Alpha Testing - DataHub

Alpha Testing - DataHub

[Originally in a HackMD. Notes from 2017. Copied here on 5 july 2021 by Rufus Pollock]

Notes on publishing Open Data for Justice Tax datasets with Stephen Abbot (2017?)

We used data-cli tools for publishing datasets, since our data-desktop was not ready for it. During the publication we faced several issues:

  • The biggest challange was using CLI for non-tech user
  • Tried to use data-desktop, but we faced with issue related to tableschema, because it generated invalid schema(fields) and it was reported https://github.com/frictionlessdata/tableschema-js/issues/111
  • When we published excell file, we encountered the same issue with table schema, so I created dataset manually and pushed under their organization.
  • Since, our user did not understand all pipeline errors, I explained him how to fix.
    • He saved all files in different encoding which our system did not recognize it. So fix was to save them in utf-8.
    • bad data
  • In total we published 30 datasets https://datahub.io/opendatafortaxjustice and more coming.

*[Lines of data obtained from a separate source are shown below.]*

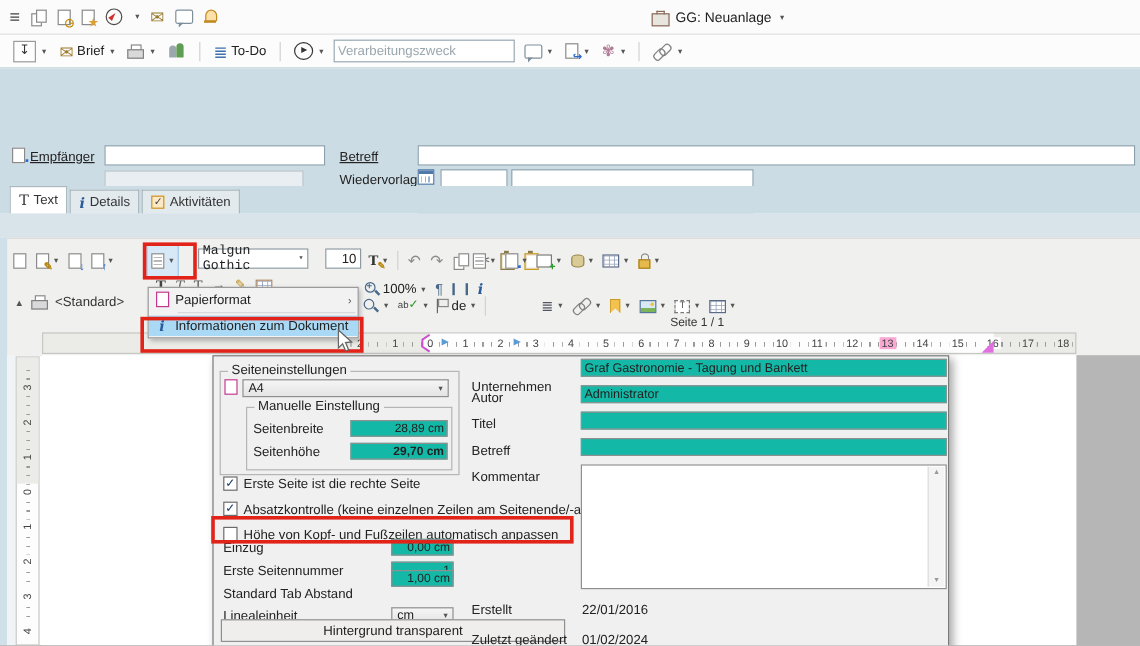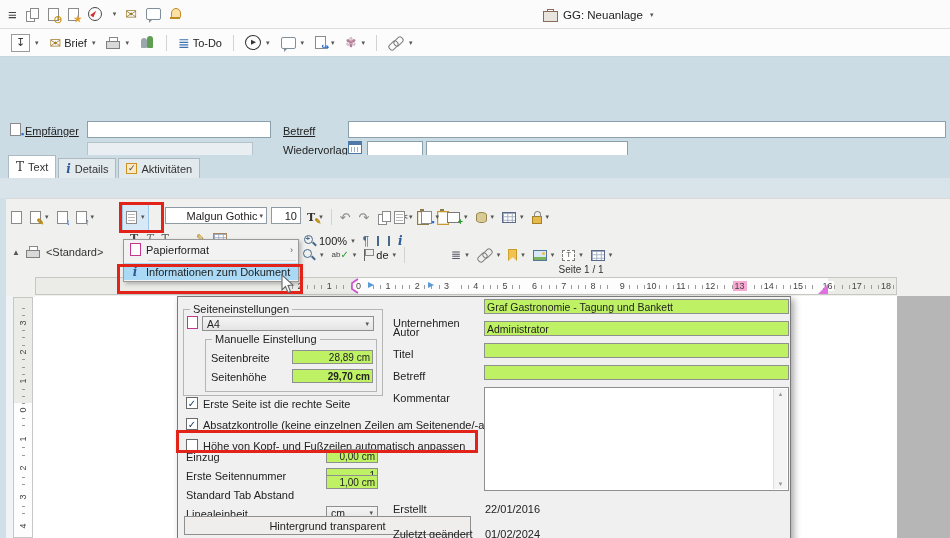--- a/index.html
+++ b/index.html
@@ -208,6 +208,7 @@
         </span>
         <span class="dd">▾</span>
       </div>
+      <input class="tb-input" placeholder="Verarbeitungszweck" style="">
       <div class="abtn">
         <span class="ic">
           <span class="ic-bubble"></span>

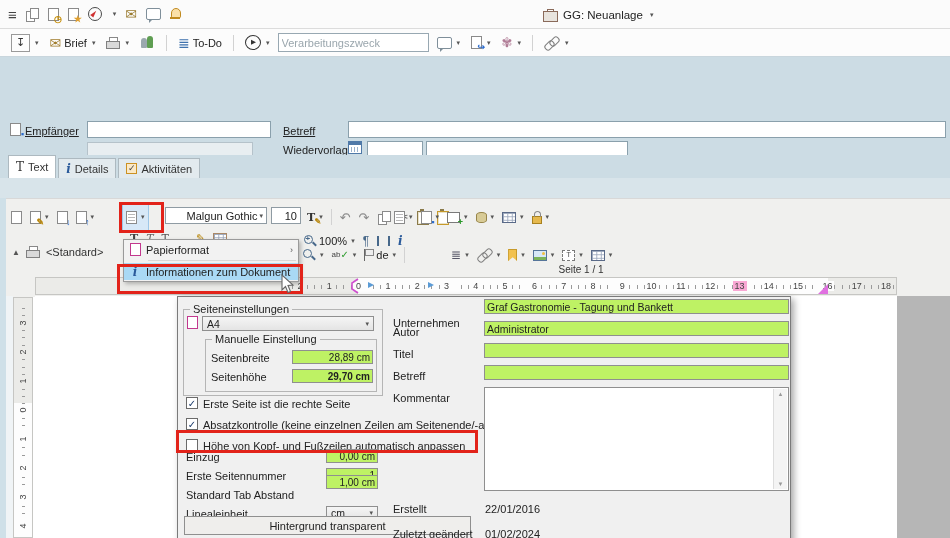--- a/index.html
+++ b/index.html
@@ -80,7 +80,7 @@
   
   .tbgroup{position:absolute;display:flex;align-items:center;gap:2px;height:26px;}
   .tb1btn{display:inline-flex;align-items:center;gap:2px;padding:2px 3px;}
-  .fontsel{position:absolute;left:165px;top:207px;width:102px;height:17px;background:#fff;border:1px solid #8f9ba3;display:flex;align-items:center;justify-content:flex-end;padding:0 3px;box-sizing:border-box;font-size:11px;}
+  .fontsel{position:absolute;left:165px;top:207px;width:92px;height:17px;background:#fff;border:1px solid #8f9ba3;display:flex;align-items:center;justify-content:center;padding:0 3px;box-sizing:border-box;font-size:11px;font-family:Liberation Mono, monospace;}
   .sizebox{position:absolute;left:271px;top:207px;width:30px;height:17px;background:#fff;border:1px solid #8f9ba3;display:flex;align-items:center;justify-content:flex-end;padding:0 3px;box-sizing:border-box;font-size:11px;}
   .stylerow{position:absolute;left:12px;top:246px;display:flex;align-items:center;gap:6px;font-size:11px;color:#333;}
   

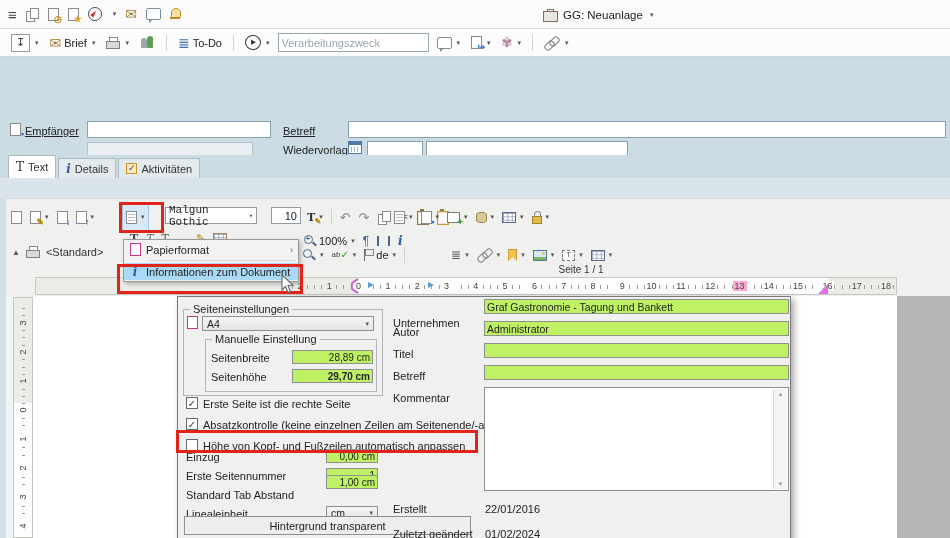--- a/index.html
+++ b/index.html
@@ -108,7 +108,7 @@
   .grp{position:absolute;border:1px solid #b5b5b5;}
   .grplbl{position:absolute;top:-7px;left:6px;background:#f0f0f0;padding:0 3px;font-size:11px;color:#222;}
   .dlbl{position:absolute;font-size:11px;color:#222;white-space:nowrap;}
-  .dinp{position:absolute;background:#bef264;border:1px solid #8f8f8f;font-size:10px;display:flex;align-items:center;padding:0 2px;box-sizing:border-box;}
+  .dinp{position:absolute;background:#14b8a6;border:1px solid #8f8f8f;font-size:10px;display:flex;align-items:center;padding:0 2px;box-sizing:border-box;}
   .dinp.num{justify-content:flex-end;}
   .dsel{position:absolute;background:linear-gradient(#f5f5f5,#e4e4e4);border:1px solid #8f8f8f;font-size:10.5px;display:flex;align-items:center;justify-content:space-between;padding:0 4px;box-sizing:border-box;}
   .dcb{position:absolute;width:12px;height:12px;background:#fff;border:1px solid #6a6a6a;display:flex;align-items:center;justify-content:center;font-size:10px;color:#1a3a6a;box-sizing:border-box;}

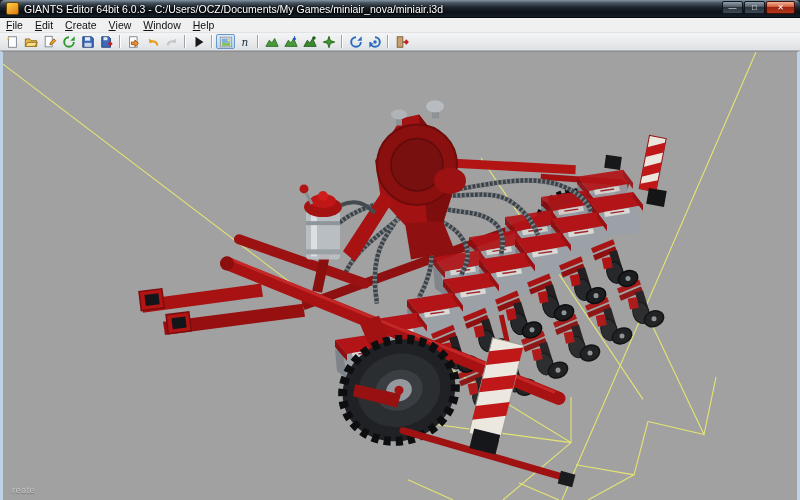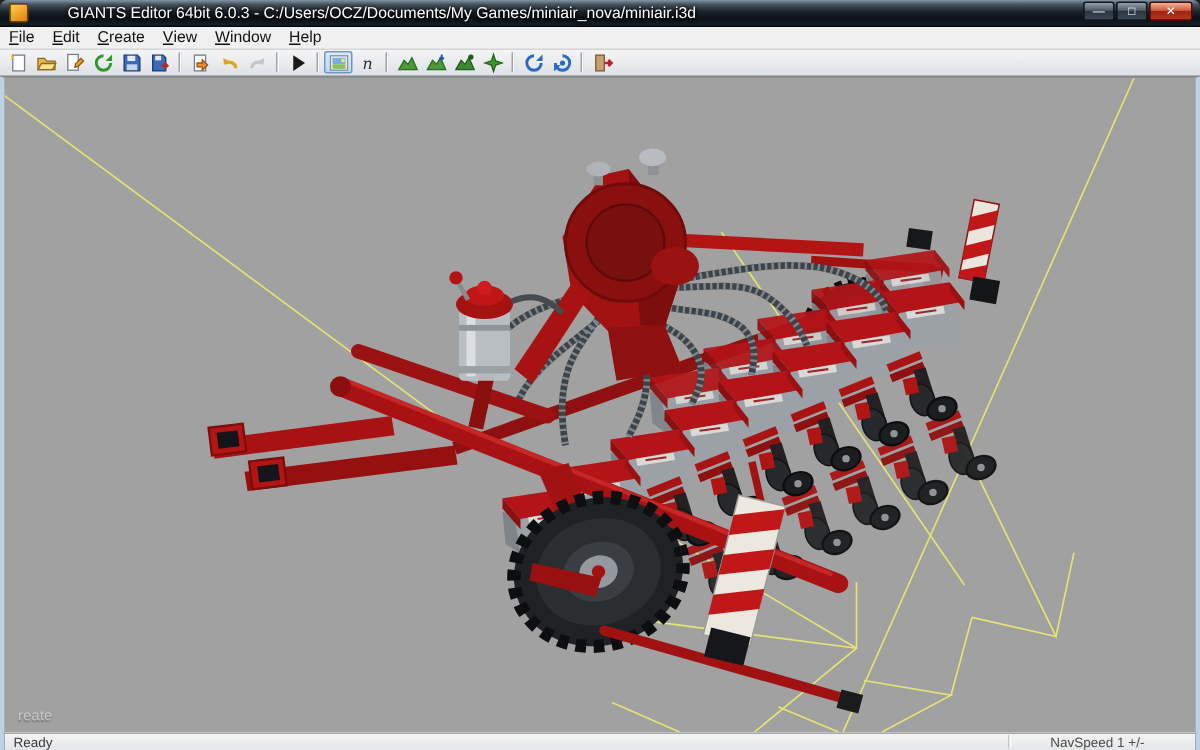--- a/index.html
+++ b/index.html
@@ -12,7 +12,7 @@
     border-bottom:1px solid #05080b;}
   .titlebar .app-icon{width:11px;height:11px;margin:0 5px 0 6px;border-radius:2px;
     background:linear-gradient(145deg,#ffd24a,#e07b10);border:1px solid #6a4405;flex:0 0 auto;}
-  .titlebar .title{color:#ffffff;font-size:10.5px;white-space:nowrap;text-shadow:0 1px 2px #000,0 0 3px #000;margin-left:21px;}
+  .titlebar .title{color:#ffffff;font-size:10.5px;white-space:nowrap;text-shadow:0 1px 2px #000,0 0 3px #000;}
   .winbtns{position:absolute;right:5px;top:1px;display:flex;}
   .winbtn{width:21px;height:13px;margin-left:1px;border:1px solid #10181f;border-radius:2px;
     background:linear-gradient(#93a0ac 0%,#4d5a66 45%,#2a343d 50%,#3c4953 100%);

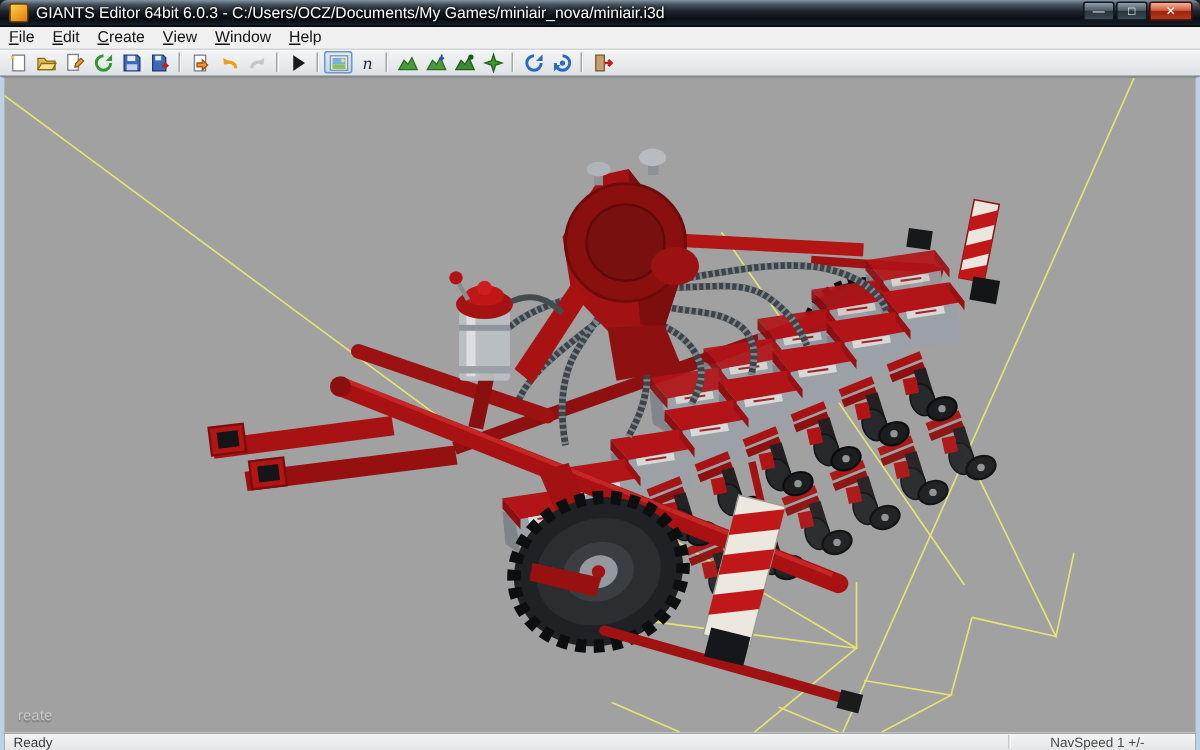--- a/index.html
+++ b/index.html
@@ -443,12 +443,6 @@
     <div class="camera-label">reate</div>
   </div>
 
-  <div class="statusbar">
-    <div class="sb-ready">Ready</div>
-    <div class="sb-fill"></div>
-    <div class="sb-sep"></div>
-    <div class="sb-nav">NavSpeed 1 +/-</div>
-  </div>
 
 </div>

Feature Request from Paul Walsh - Nov 16 19:58

@rufuspollock @Mikanebu @akariv I have a bunch of data processing steps, accompanying source data files, as Data Package Pipeline specs, mostly using the built-in standard lib. Is there any way I can push these specs with a data package to datahub.io and have those processing steps run?

Related question for @rufuspollock @akariv :: How far away are we from having datahub.io function has a hub in a data transport flow to other data analysis backends? Use case: I have tons of CSV data that I want to load into Elasticsearch to auto-generate an API using the Table Schema descriptors. The flow can be supported trivially by using https://github.com/frictionlessdata/tableschema-elasticsearch-py in a Data Package Pipeline, but then datahub.io would also have to be able to do one of: write into an Elasticsearch server managed as a service provided by datahub accept some credentials (encrypted) to write to some public Elasticsearch endpoint

I have this exact use case right now for a Frictionless Data pilot - large amounts of UK household energy data.

UX analysis on electron app v2

  • icon on the bottom bar is not clickable, probably we do not need it.
    • it supposed to be removed in the future probably if don't need it
  • [minor]: data 0.2.2.dmg to data-0.2.0.dmg. I checked skype, RStudio, posgress all have this convention in the name.
    • i dont think it is important
  • When there is invalid json, it does nothing. Maybe be good idea to validate or show error message saying inccorect json format
  • Data Files section has missing values, probably it has not implemented yet
    • it is just a mockup - links not working for purpose
  • No short readme, readme, graph, preview table, probably they will be implemented soon
    • FIXED NOW
  • No validation
  • [nice-to-have] datahub icon on the top left as in datahub.io
    • not for now.. may be in the future
  • after field information, datapackage_zip link is missing
    • INVALID - we're using just original dp.json there
  • in the end, datapackage.json is missing
    • INVALID - no reason to have it
  • [nice-to-have] several windows, so we can compare with other datasets showcase page? If I drag and drop another dataset or file, old one is disappeared
    • not sure about this one - for now it's not in user stories..
  • Is it nice to make it full screen
    • I am disabling full screen for now, I don't see a decent reason for having it…
  • Very nice and super fast

Rufus' UX analysis

  • data cli should point to tutorials …
  • data help is out of date e.g mentions data get core/finance-vix
  • Help messages could be a lot better
    • data command -h does not work [misc improvements]
      • I'm wondering whether we should use commander or something like that for parsing help …
  • http://datahub.io/docs/getting-started/pushing-data should point to where i can get some data to start with (some people may not know how to get a file)

Minor (?)

  • I've changed my primary email on github and when i logged in i ended with username rufuspollock1 (why wouldn't it connect me with my existing username of rufuspollock??)
    • [TODO: (just for me) merge these two accounts together …]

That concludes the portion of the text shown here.